RECORDS SUPPLIED Block Start
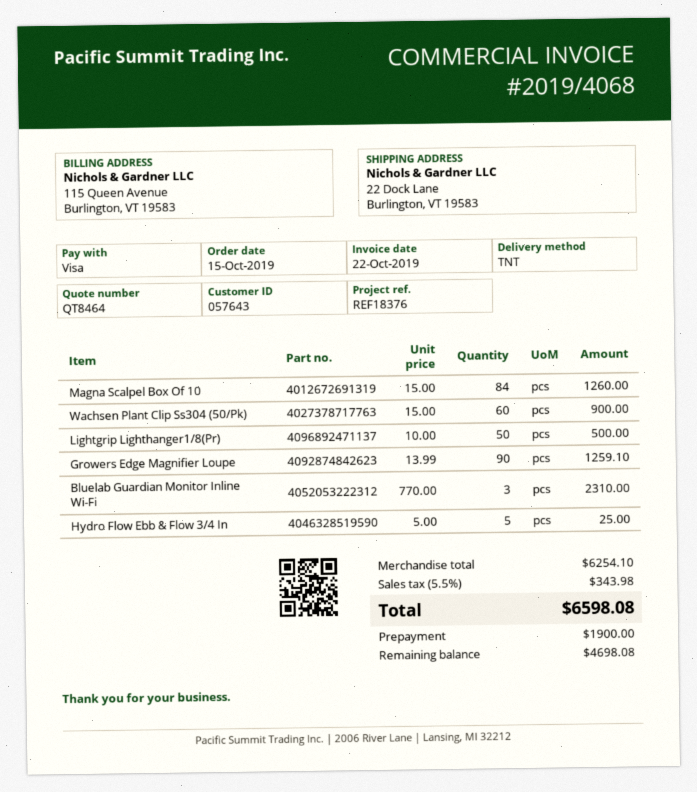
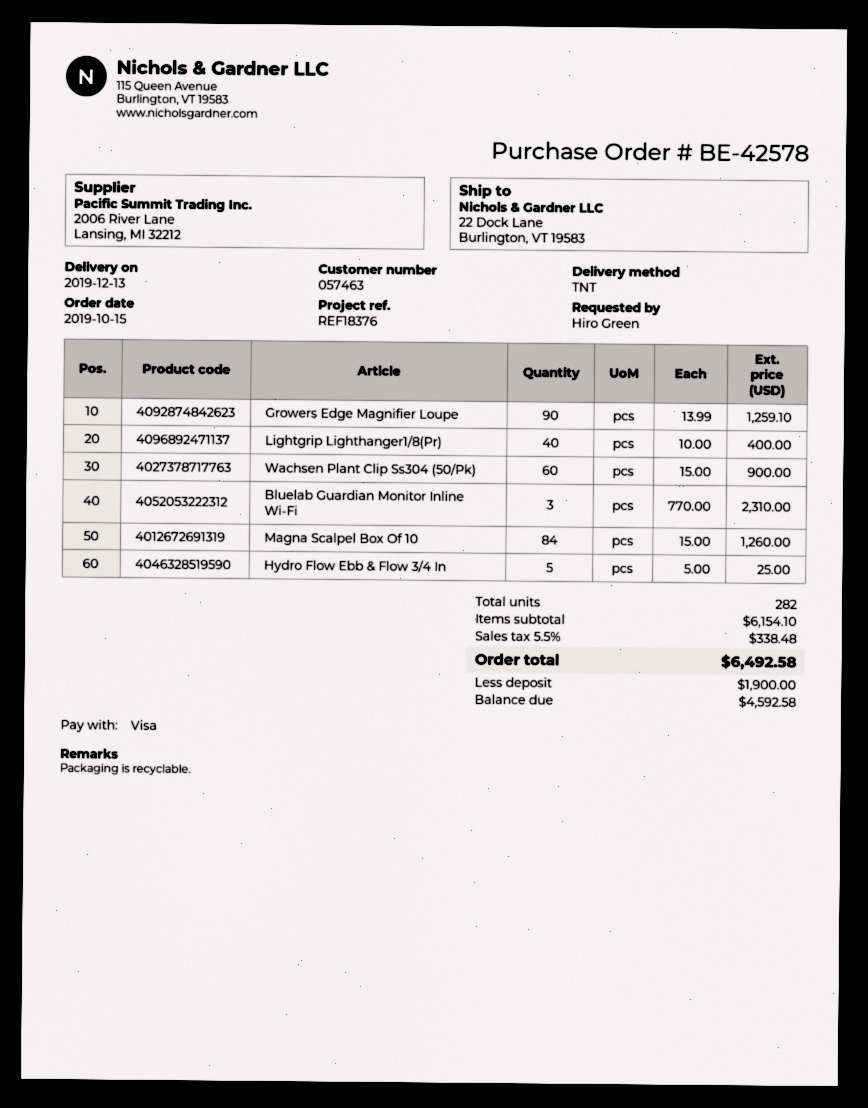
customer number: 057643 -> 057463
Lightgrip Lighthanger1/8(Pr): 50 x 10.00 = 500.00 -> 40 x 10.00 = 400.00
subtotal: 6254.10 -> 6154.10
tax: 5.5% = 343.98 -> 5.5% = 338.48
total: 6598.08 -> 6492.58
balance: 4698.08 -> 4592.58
RECORDS SUPPLIED Block End
RECORDS SUPPLIED Block Start
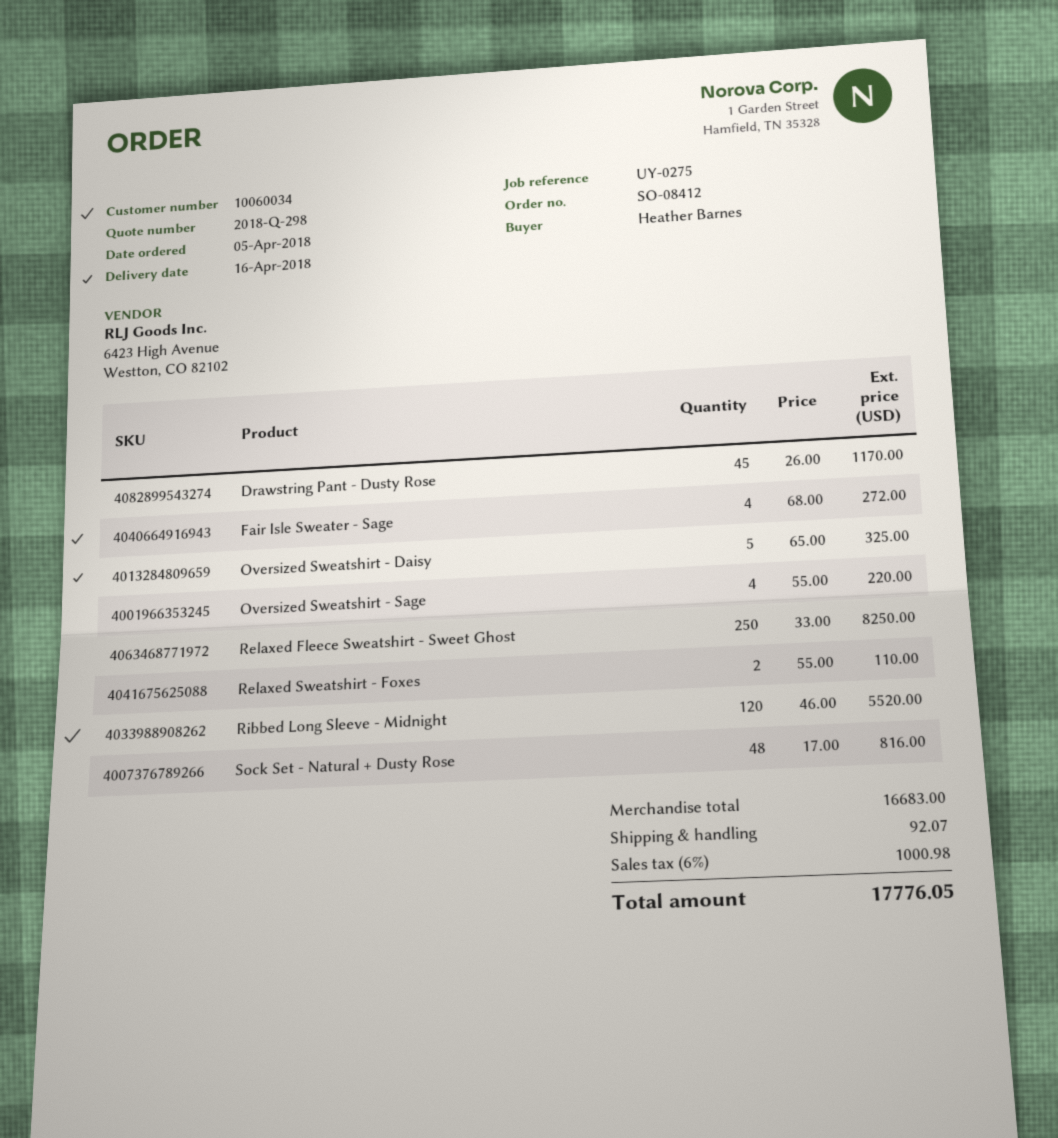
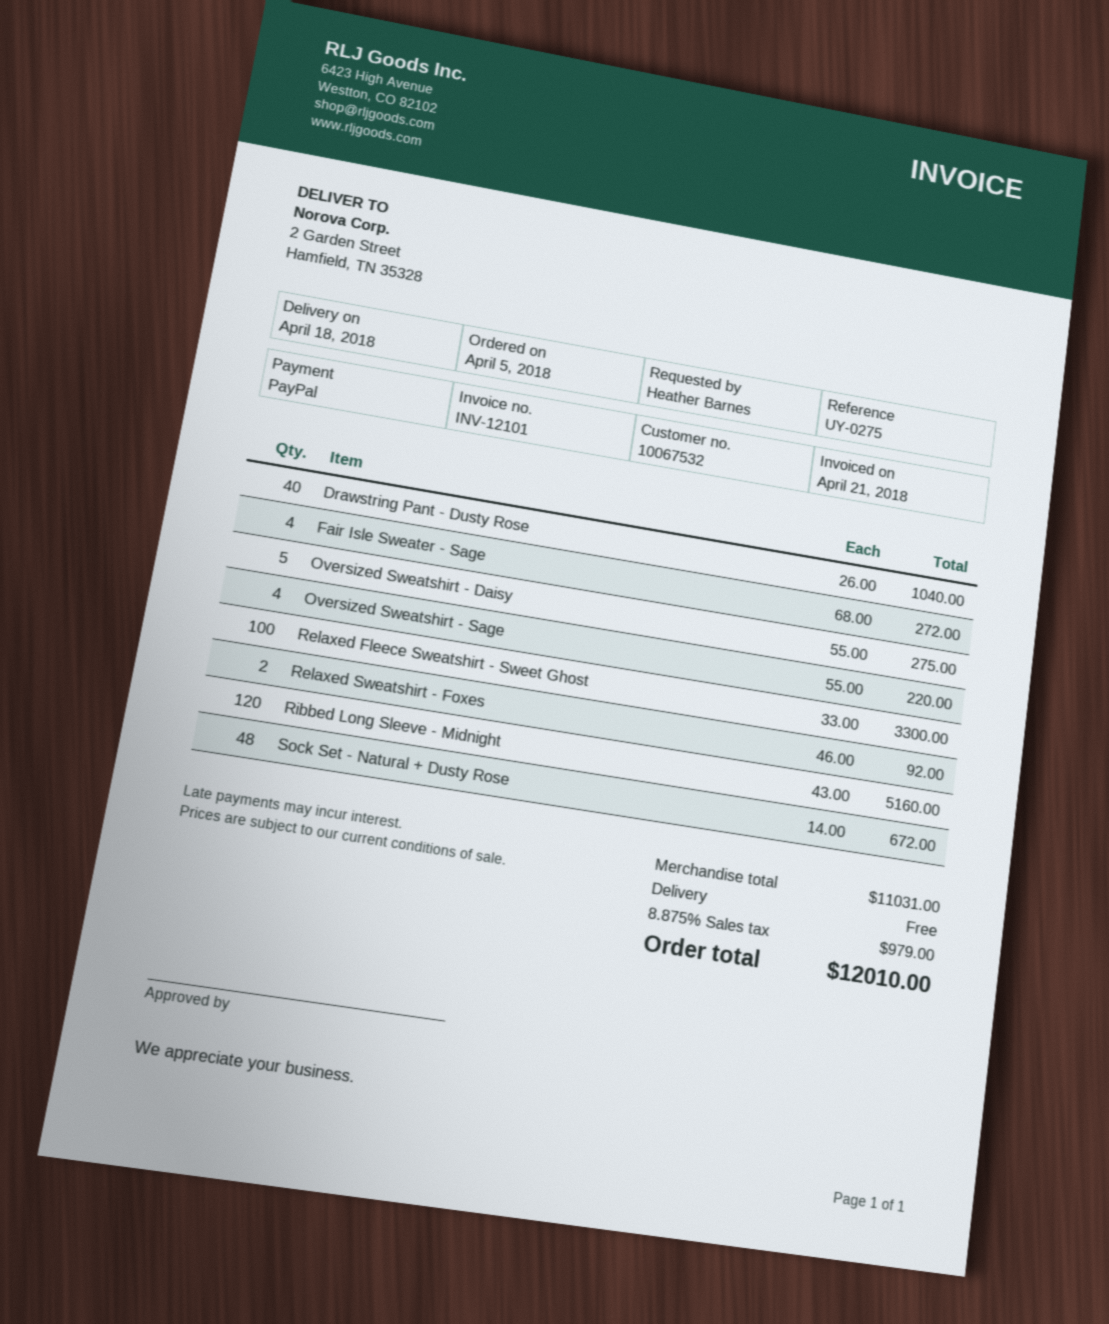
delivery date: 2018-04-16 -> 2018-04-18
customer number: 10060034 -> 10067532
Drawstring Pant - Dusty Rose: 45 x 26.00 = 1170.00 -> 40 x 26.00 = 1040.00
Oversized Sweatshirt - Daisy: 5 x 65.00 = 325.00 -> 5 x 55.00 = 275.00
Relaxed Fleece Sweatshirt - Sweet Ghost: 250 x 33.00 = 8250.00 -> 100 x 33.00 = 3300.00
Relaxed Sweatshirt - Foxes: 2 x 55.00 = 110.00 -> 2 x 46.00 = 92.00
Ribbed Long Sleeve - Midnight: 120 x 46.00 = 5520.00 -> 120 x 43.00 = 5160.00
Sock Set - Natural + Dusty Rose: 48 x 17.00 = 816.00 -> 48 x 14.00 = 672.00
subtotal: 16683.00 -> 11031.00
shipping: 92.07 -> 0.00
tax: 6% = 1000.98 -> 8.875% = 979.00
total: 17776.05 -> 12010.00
RECORDS SUPPLIED Block End
| TASK REQUIREMENTS |
Within the data above, the span starting at the line containing "customer number: 057643 -> 057463" and ending at the line containing "balance: 4698.08 -> 4592.58" is to be retyped exactly, with no other lines.

| OUTPUT |
customer number: 057643 -> 057463
Lightgrip Lighthanger1/8(Pr): 50 x 10.00 = 500.00 -> 40 x 10.00 = 400.00
subtotal: 6254.10 -> 6154.10
tax: 5.5% = 343.98 -> 5.5% = 338.48
total: 6598.08 -> 6492.58
balance: 4698.08 -> 4592.58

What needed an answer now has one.